The Admiralty only laid down a series of broad requirements for the destroyers, leaving detailed design to the ships' builders. The requirements included a trial speed of 27 kn, a "turtleback" forecastle and a standard armament of a QF 12 pounder 12 cwt (3 in calibre) gun on a platform on the ship's conning tower (in practice the platform was also used as the ship's bridge), with a secondary armament of five 6-pounder guns, and two 18 inch (450 mm) torpedo tubes.

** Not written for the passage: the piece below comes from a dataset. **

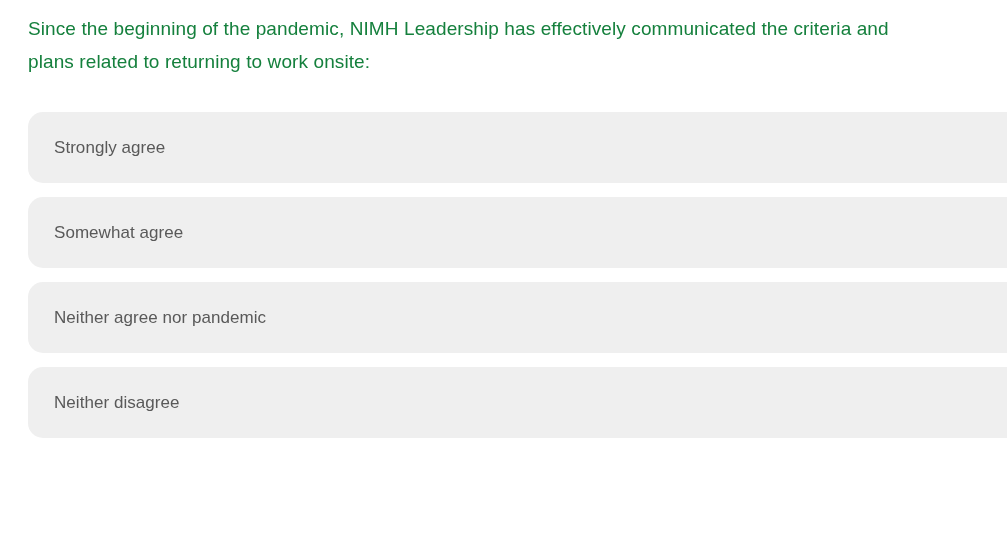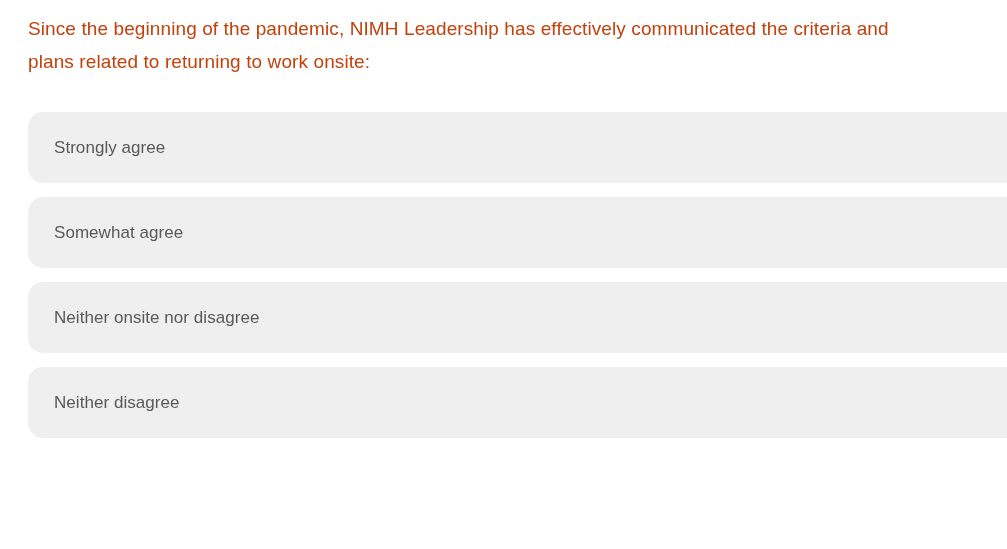"Since the beginning of the" .question-text { color: #c2410c -> #15803d }
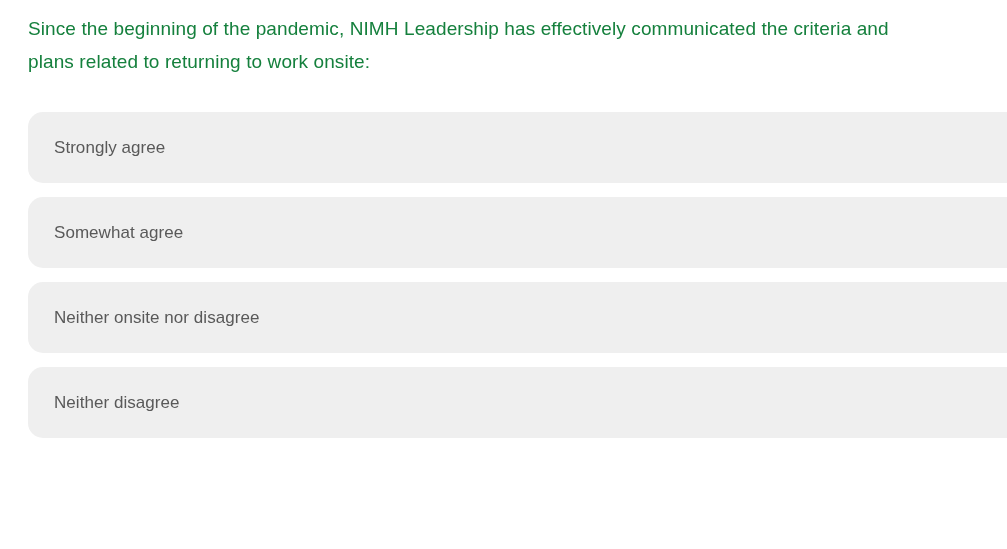"Neither onsite nor disagree" span.option-label { text: onsite nor disagree -> agree nor pandemic }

The Naval Construction and Armament Company produced a design with a length of 194 ft 6 in overall and 190 ft between perpendiculars, with a beam of 19 ft and a draught of 7 ft 7 in. Displacement was 300 LT light and 340 LT deep load. Three funnels were fitted, with the foremast between the ship's bridge and the first funnel. Four Blechyndnen water-tube boilers fed steam at 200 psi to two three-cylinder triple expansion steam engines rated at 4000 ihp. 60 tons of coal were carried, giving a range of 1370 nmi at a speed of 11 kn. The ship's crew was 53 officers and men.

All three ships had been sold for scrapping before 1913 when the Admiralty re-classed the surviving 27-knotter destroyers as A Class destroyers.